* [Revision tracking records]
☆ ☆ ☆
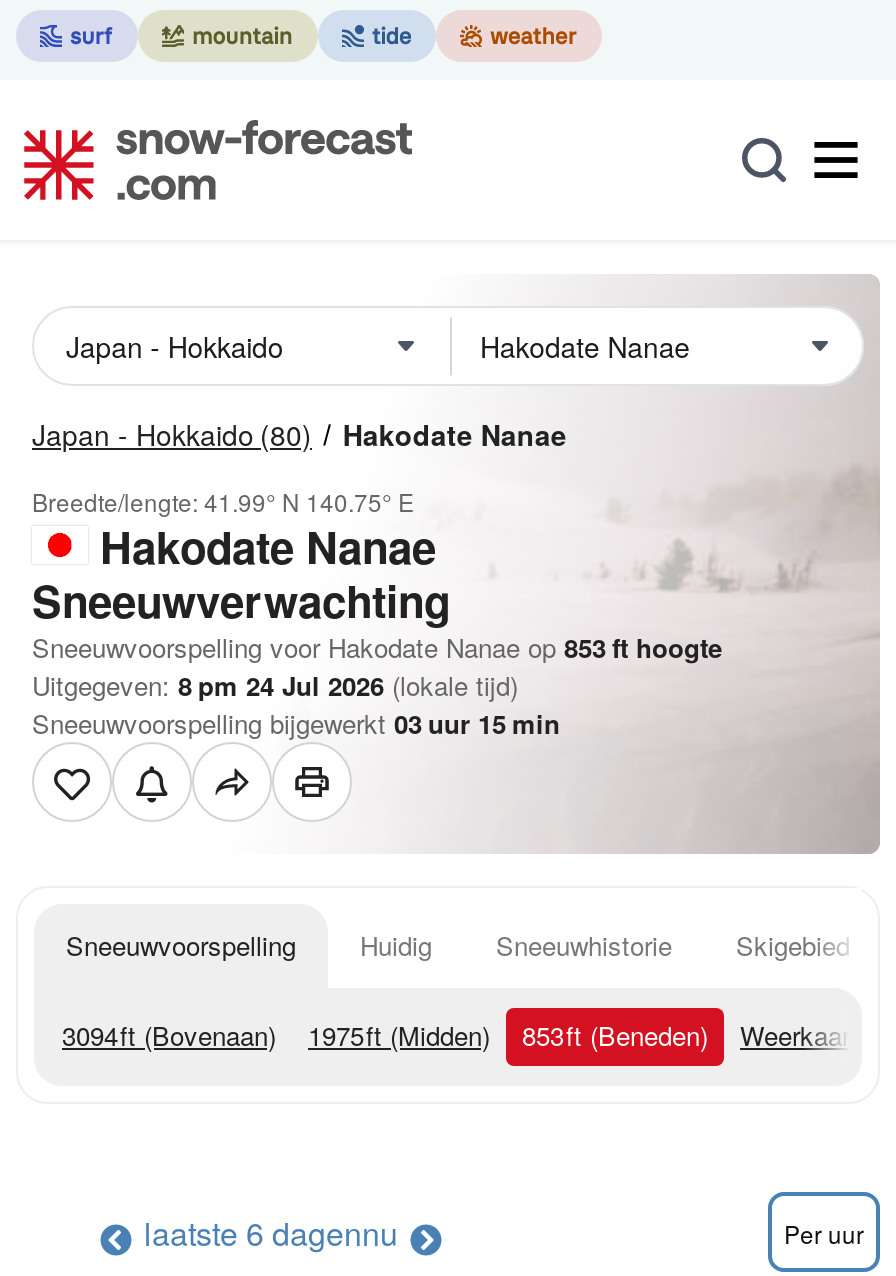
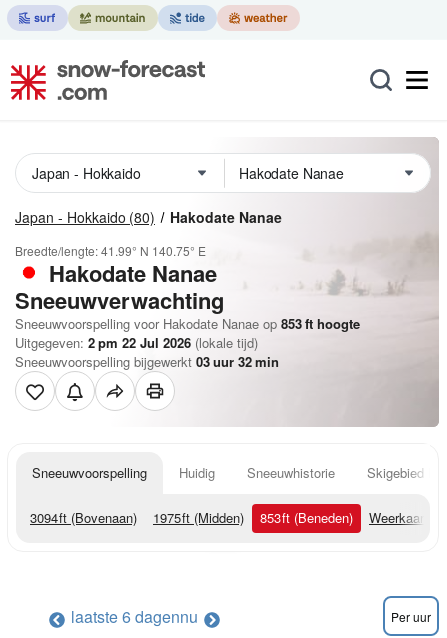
- Uitgegeven: 8 pm 24 Jul 2026 (lokale tijd)
+ Uitgegeven: 2 pm 22 Jul 2026 (lokale tijd)

- Sneeuwvoorspelling bijgewerkt 03 uur 15 min
+ Sneeuwvoorspelling bijgewerkt 03 uur 32 min
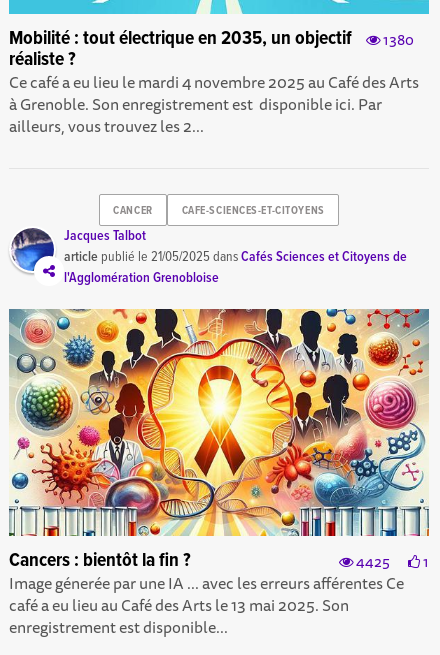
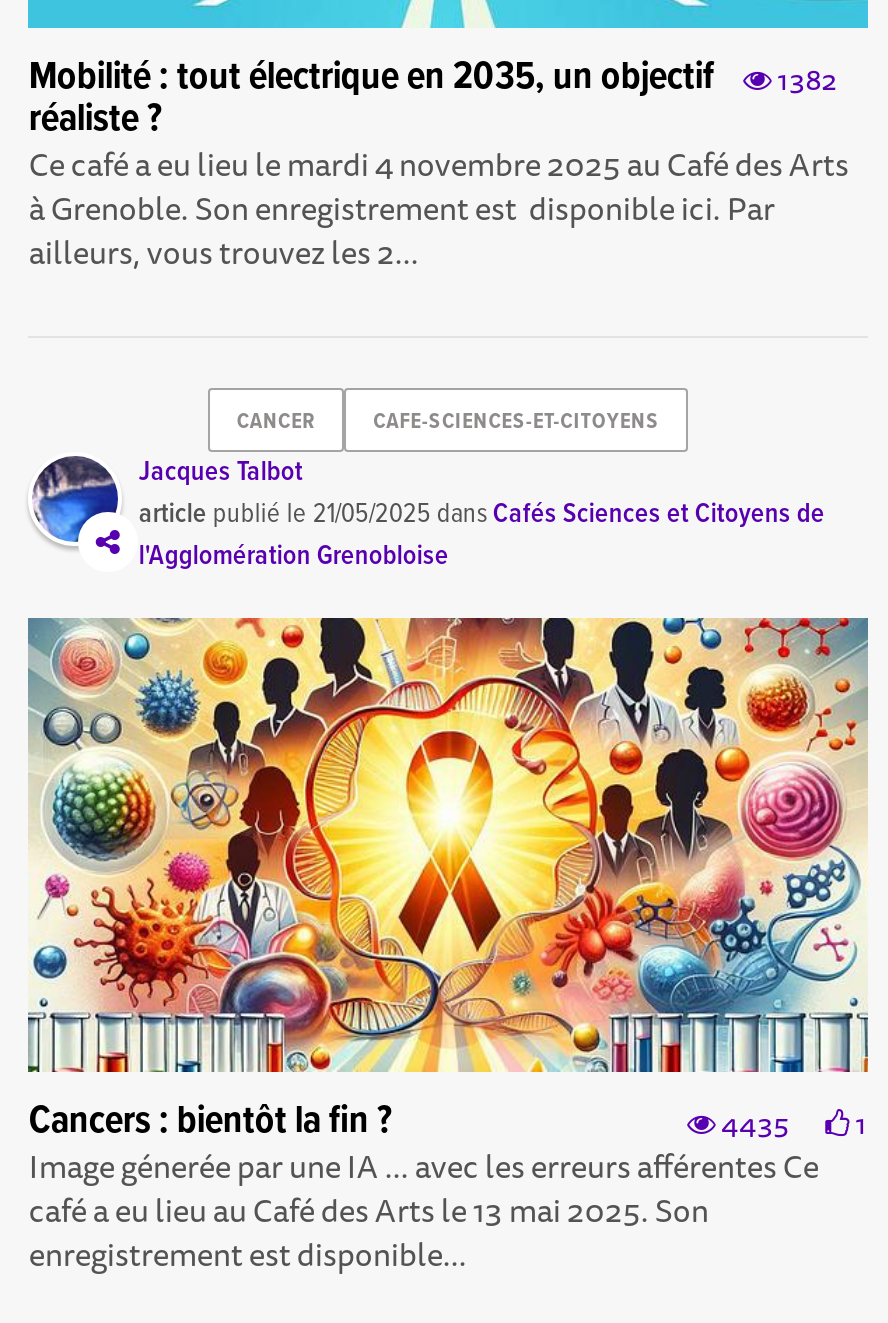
- Mobilité : tout électrique en 2035, un objectif 1380
+ Mobilité : tout électrique en 2035, un objectif 1382

- 4425 1
+ 4435 1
☆ ☆ ☆
* [TASK DIRECTIONS] Repeat the data exactly. Pictures should not appear.

* [EXERCISE ANSWER]
- Uitgegeven: 8 pm 24 Jul 2026 (lokale tijd)
+ Uitgegeven: 2 pm 22 Jul 2026 (lokale tijd)

- Sneeuwvoorspelling bijgewerkt 03 uur 15 min
+ Sneeuwvoorspelling bijgewerkt 03 uur 32 min
- Mobilité : tout électrique en 2035, un objectif 1380
+ Mobilité : tout électrique en 2035, un objectif 1382

- 4425 1
+ 4435 1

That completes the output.